Problem description: Output, exactly and with no pictures, the line that contains "Birth:</b><span> [Patient DOB]</span></p>" and every line that comes after it in the data below, the last one included.

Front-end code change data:
★ ★ ★ ★ ★

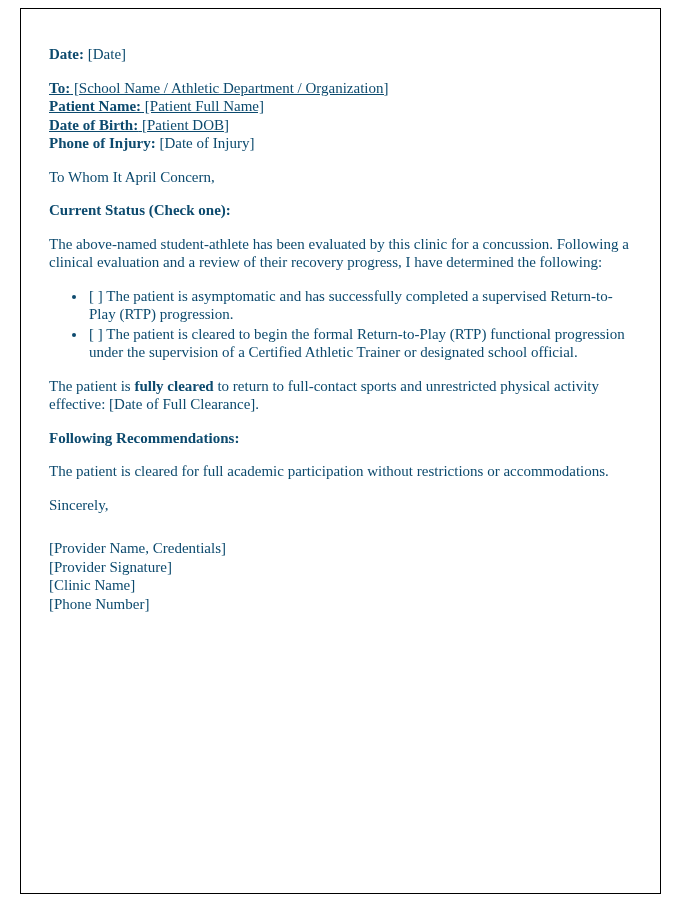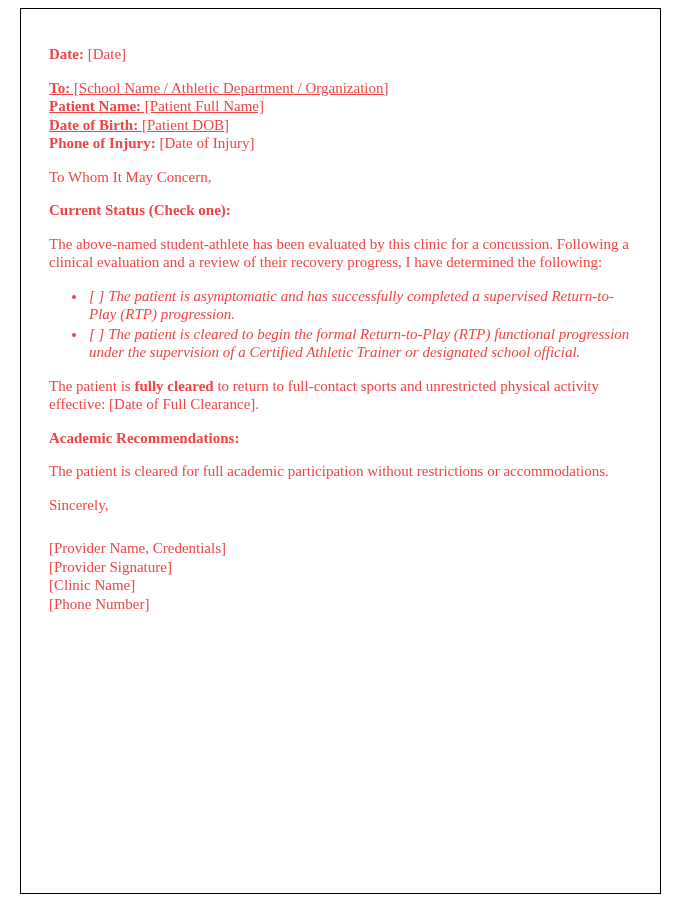--- a/index.html
+++ b/index.html
@@ -29,7 +29,7 @@
   .page, .page p, .page li {
     font-size: 15px;
     line-height: 18.5px;
-    color: #ef4444;
+    color: #0c4a6e;
   }
   p {
     margin: 0 0 15px 0;

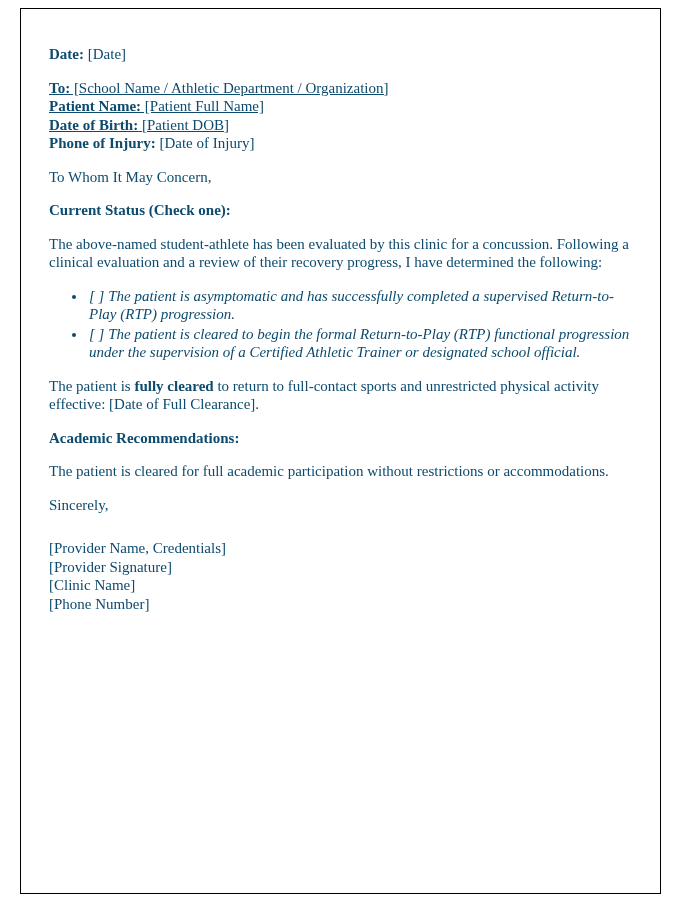--- a/index.html
+++ b/index.html
@@ -70,7 +70,7 @@
     <p class="tight"><b>Date of Birth:</b><span> [Patient DOB]</span></p>
     <p><b>Phone of Injury:</b><span> [Date of Injury]</span></p>
 
-    <p>To Whom It May Concern,</p>
+    <p>To Whom It April Concern,</p>
 
     <p><b>Current Status (Check one):</b></p>
 

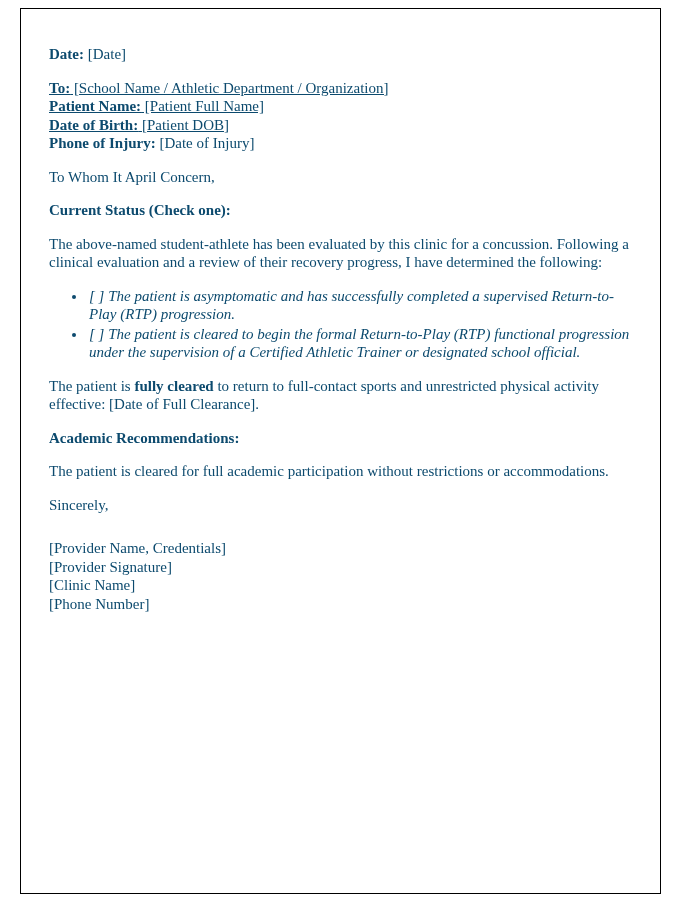--- a/index.html
+++ b/index.html
@@ -48,7 +48,6 @@
   ul.status-list li {
     margin: 0 0 1px 0;
     padding-left: 2px;
-    font-style: italic;
   }
   .sig-block p {
     margin: 0;

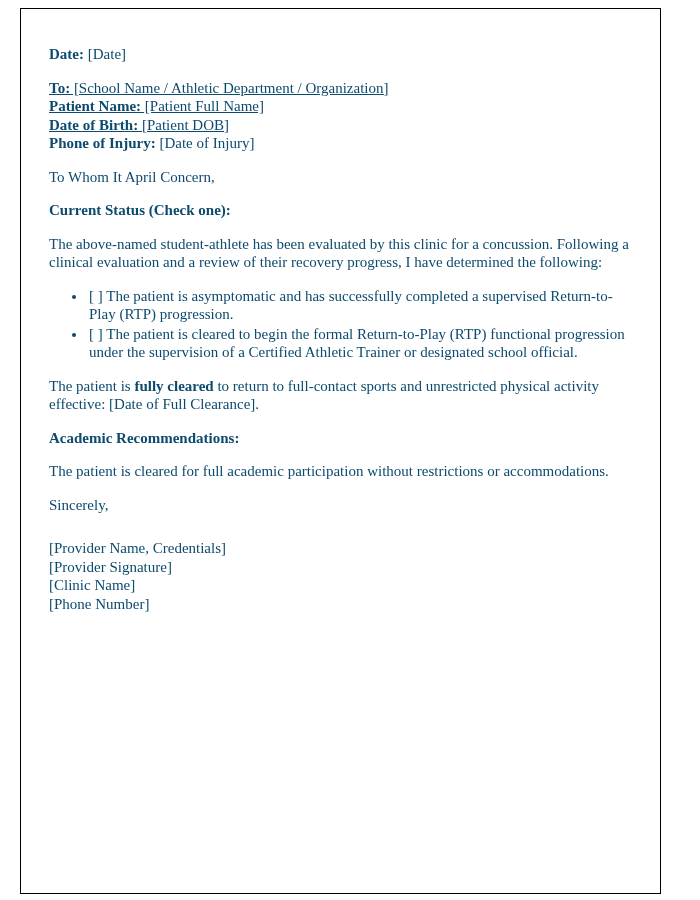--- a/index.html
+++ b/index.html
@@ -83,7 +83,7 @@
 
     <p><span>The patient is </span><b>fully cleared</b><span> to return to full-contact sports and unrestricted physical activity effective: [Date of Full Clearance].</span></p>
 
-    <p><b>Academic Recommendations:</b></p>
+    <p><b>Following Recommendations:</b></p>
 
     <p>The patient is cleared for full academic participation without restrictions or accommodations.</p>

★ ★ ★ ★ ★

Solution for this task:
     <p class="tight"><b>Date of Birth:</b><span> [Patient DOB]</span></p>
     <p><b>Phone of Injury:</b><span> [Date of Injury]</span></p>
 
-    <p>To Whom It May Concern,</p>
+    <p>To Whom It April Concern,</p>
 
     <p><b>Current Status (Check one):</b></p>
 

--- a/index.html
+++ b/index.html
@@ -48,7 +48,6 @@
   ul.status-list li {
     margin: 0 0 1px 0;
     padding-left: 2px;
-    font-style: italic;
   }
   .sig-block p {
     margin: 0;

--- a/index.html
+++ b/index.html
@@ -83,7 +83,7 @@
 
     <p><span>The patient is </span><b>fully cleared</b><span> to return to full-contact sports and unrestricted physical activity effective: [Date of Full Clearance].</span></p>
 
-    <p><b>Academic Recommendations:</b></p>
+    <p><b>Following Recommendations:</b></p>
 
     <p>The patient is cleared for full academic participation without restrictions or accommodations.</p>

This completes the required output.